Critical gaps in preparing for mass fatality during pandemic influenza (PI) exist. Since many agencies and regions will be taxed simultaneously, communities must plan for managing large numbers of decedents without outside assistance. NYC DOHMH assessed maximum citywide decedent storage capacity and calculated an approximate PI fatality count for the development of a citywide mass fatality management plan.

Methods

The Office of Chief Medical Examiner (OCME) provided statistics on storage capacity and operations. The Centers for Disease Control and Prevention's FluSurge 2.0 was used to generate fatality statistics for NYC, assuming a 30% influenza attack rate and 2.1% fatality rate over an 8-week pandemic. A comparison between current storage capacity and expected number of deaths guided mass fatality planning.

Results

The OCME total storage capacity across the 5 boroughs is 1100 bodies and normally operates at 50% of total capacity, with each decedent being held, on average, between 3 to 30 days. Over an 8-week pandemic, there would be approximately 51,747 PI-related deaths, which translates to the OCME managing as many as 918 decedents/day, an approximate sixty-six-fold increase from the average of 14 decedents/day (range: 4-20 decedents/day) the OCME manages normally.

Conclusion

In NYC, the number of decedents/day during a PI event greatly exceeds both the current OCME daily caseload and storage capacity. This analysis led to the development of a Pandemic Influenza Surge Plan for Managing In and Out-of-Hospital Deaths which outlines a plan to manage fatality surge by augmenting storage capacity via body collection points.

Learning Objectives:
1. List 3 reasons that support the importance of planning at the local-level to prepare for pandemic influenza. 2. Develop community-specific parameters to use in FluSurge2.0 to estimate statistics regarding the number of expected decedents during a pandemic influenza event. 3. Identify the resources that are necessary to implement a morgue surge capacity plan for mass fatality management

Presenting author's disclosure statement:

Qualified on the content I am responsible for because: I am the project manager for the mass fatality management pandemic influenza surge plan project at the New York City Department of Health and Mental Hygiene.
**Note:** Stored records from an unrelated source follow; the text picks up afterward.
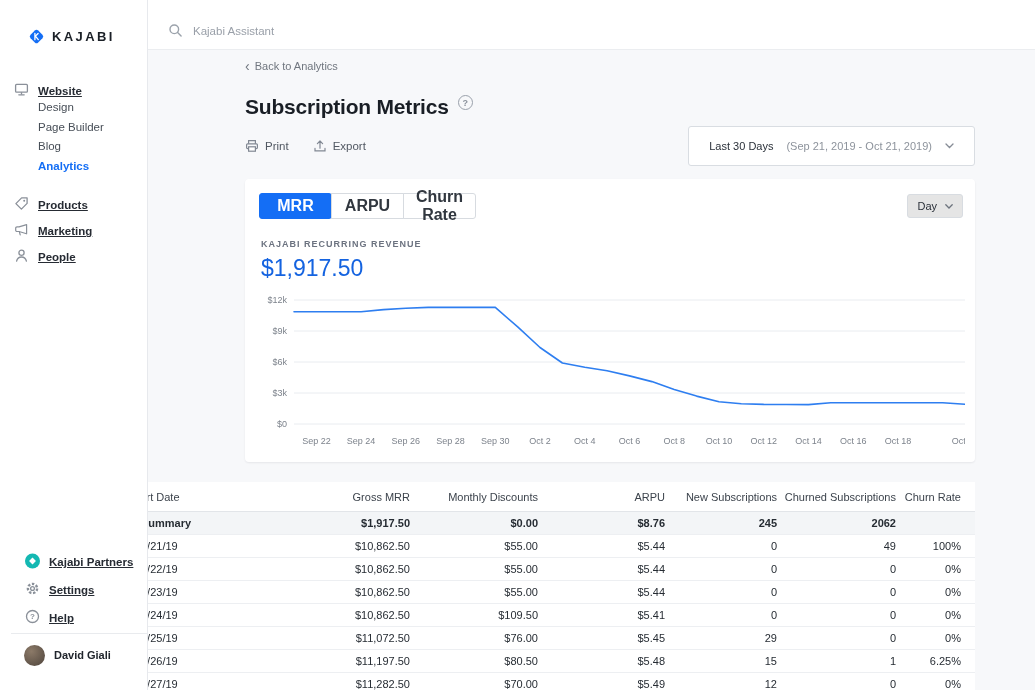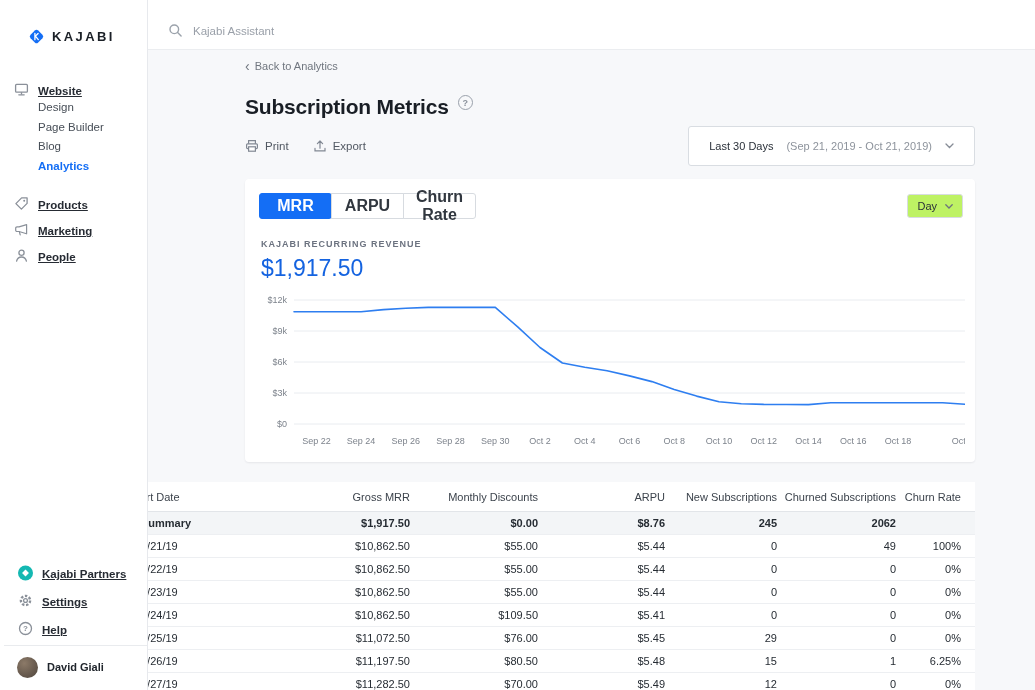"Day" .mini-select { background: #bef264 -> #e5e5e5 }
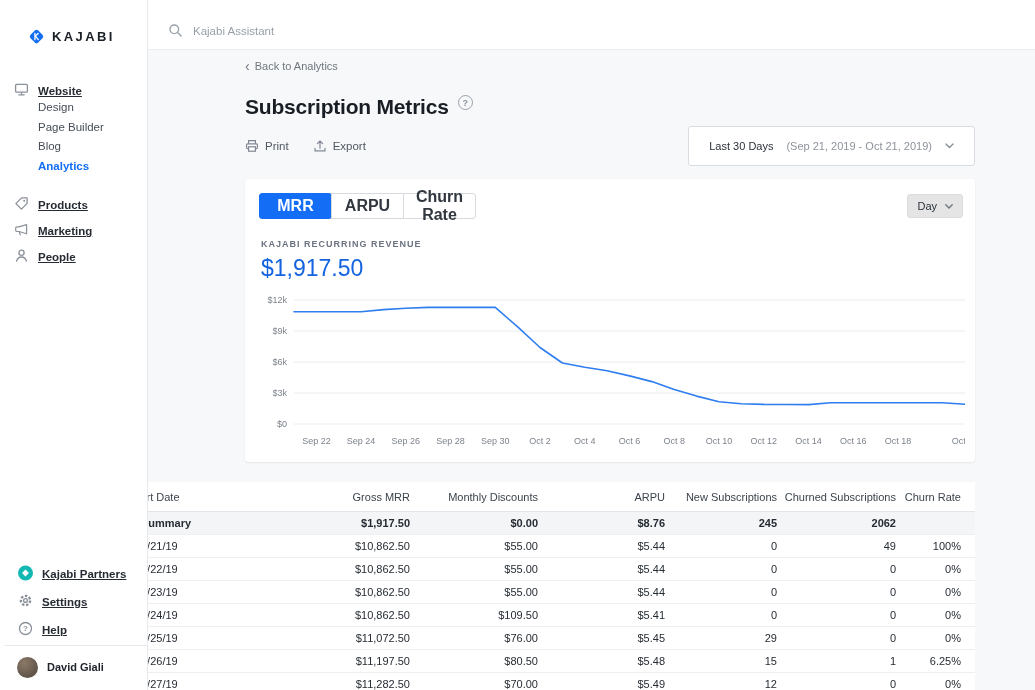"Kajabi Partners" .sidebar-bottom { left: 4px -> 11px; padding-bottom: 2px -> 14px }
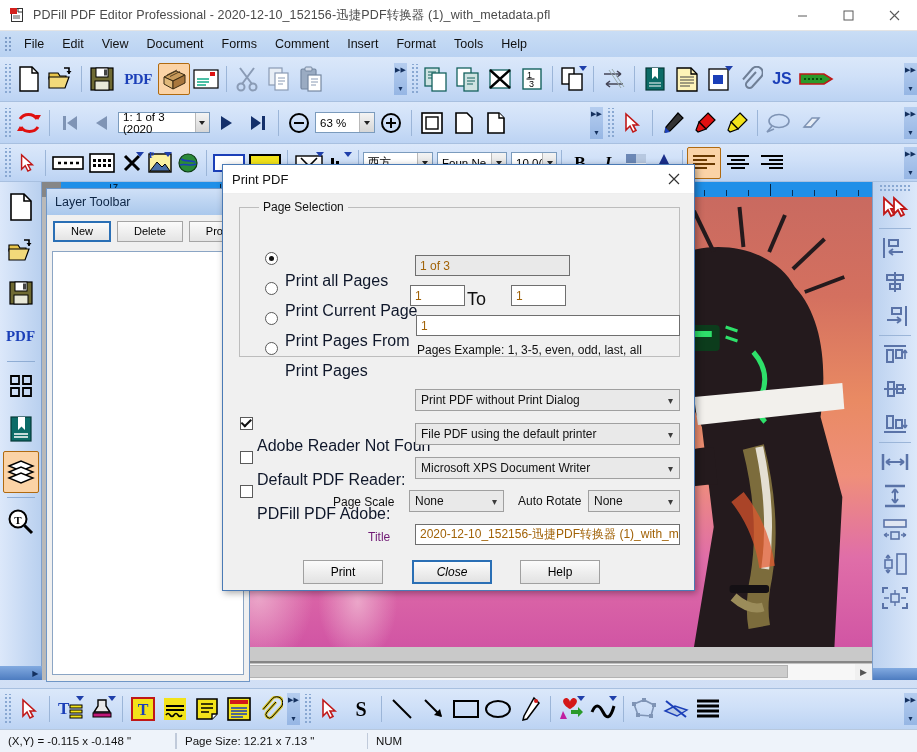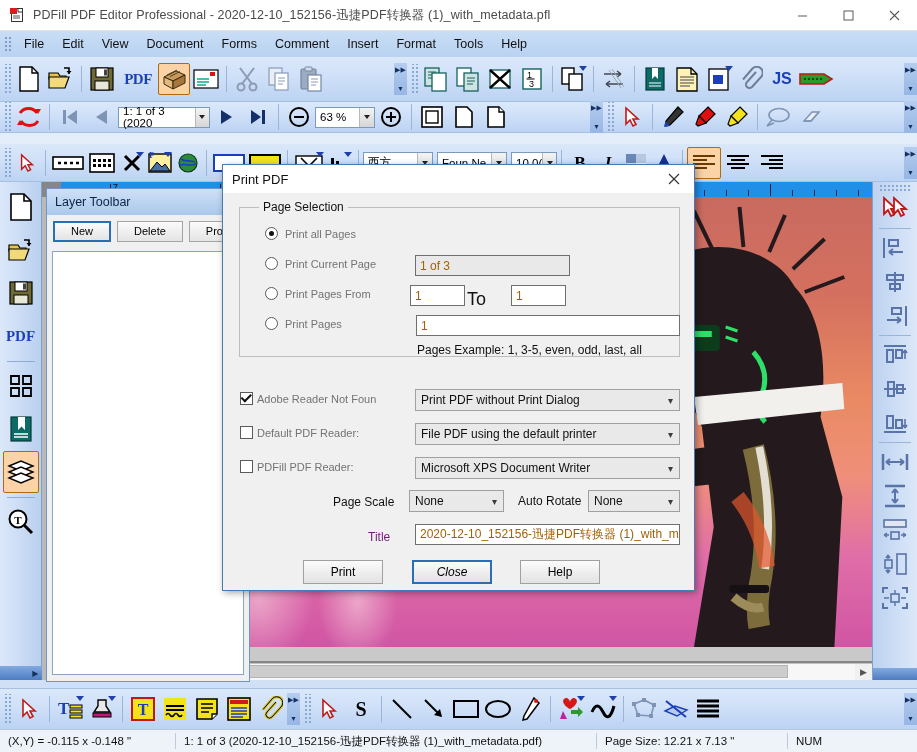"1: 1 of 3 (2020" #toolbar2 { height: 31px -> 42px }
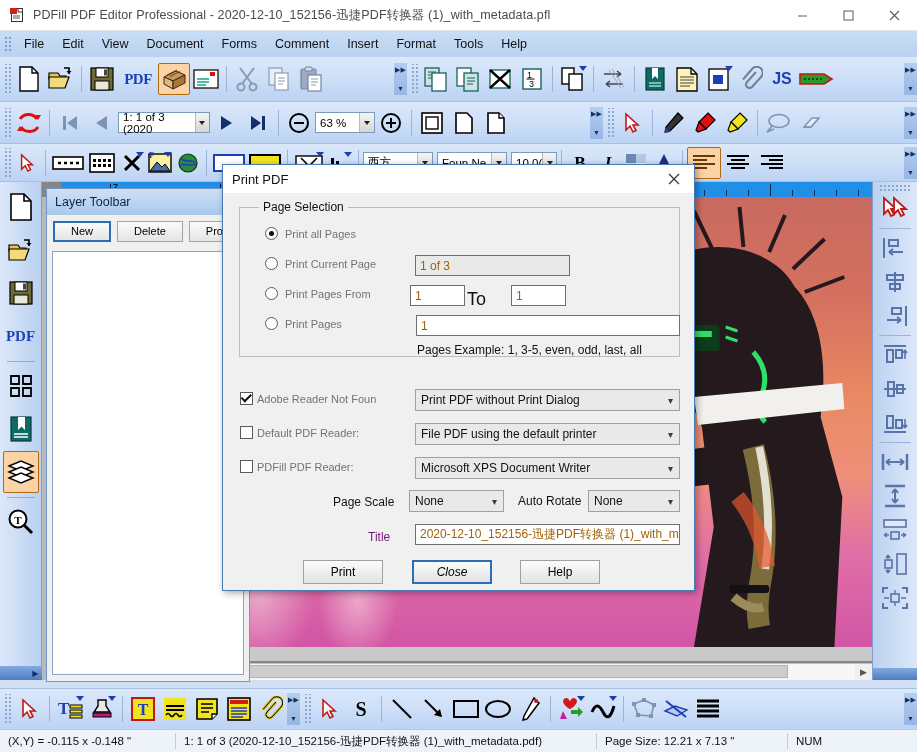"Print all Pages" .rlabel { color: #737373 -> #0f172a; font-size: 11px -> 16px; margin-top: none -> 45px }
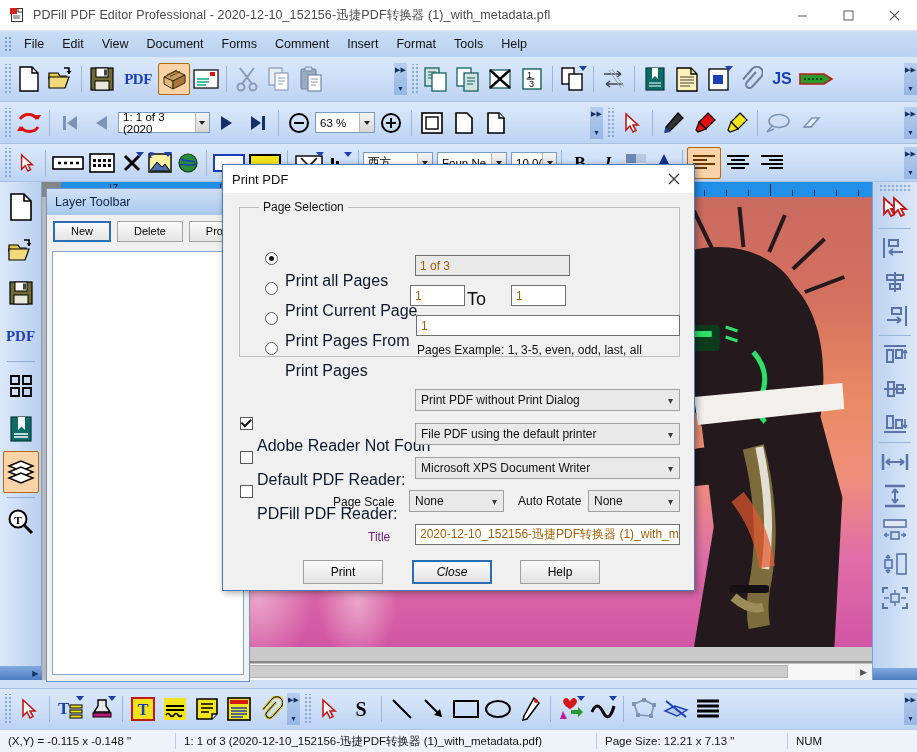"PDFill PDF Reader:" span.rlabel { text: Reader -> Adobe }
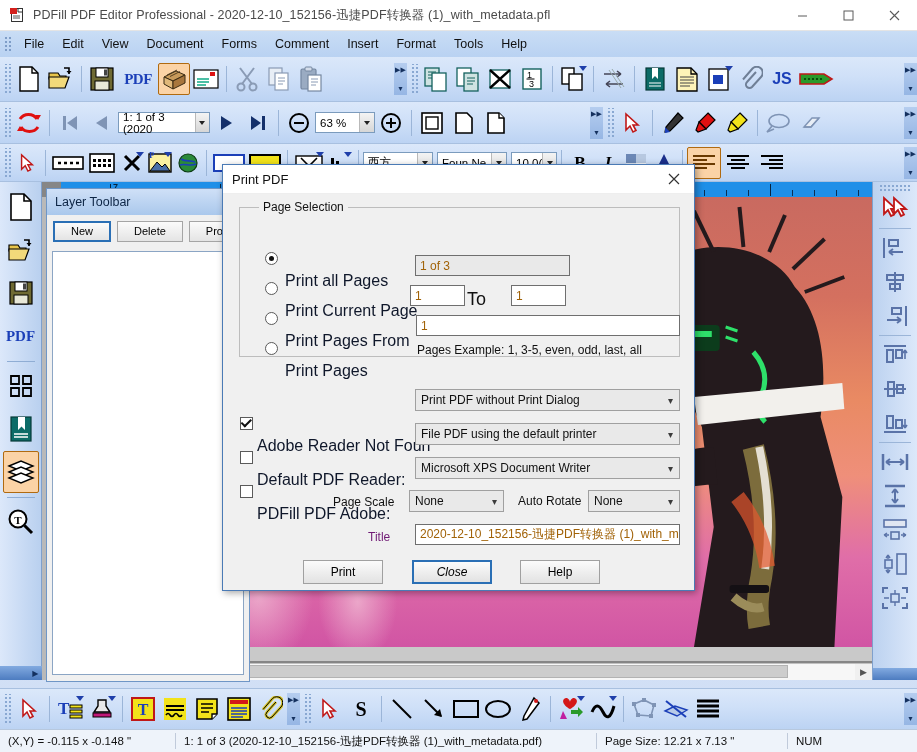"1: 1 of 3 (2020-12-10_152156-迅捷PDF转换器" span.sb-cell { html: <span>1: 1 of 3 (2020-12-10_152156-迅捷PDF转换器 (1)_with_metadata.pdf)</span> -> none }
I am also the epidemiologist responsible for compiling the abstract statistics. - MPH in epidemiology, Columbia University, 2006 - Intern with forensic pathologist at l'Hopital Pasteur in Nice, France, Summer, 2002
Any relevant financial relationships? No

I agree to comply with the American Public Health Association Conflict of Interest and Commercial Support Guidelines, and to disclose to the participants any off-label or experimental uses of a commercial product or service discussed in my presentation.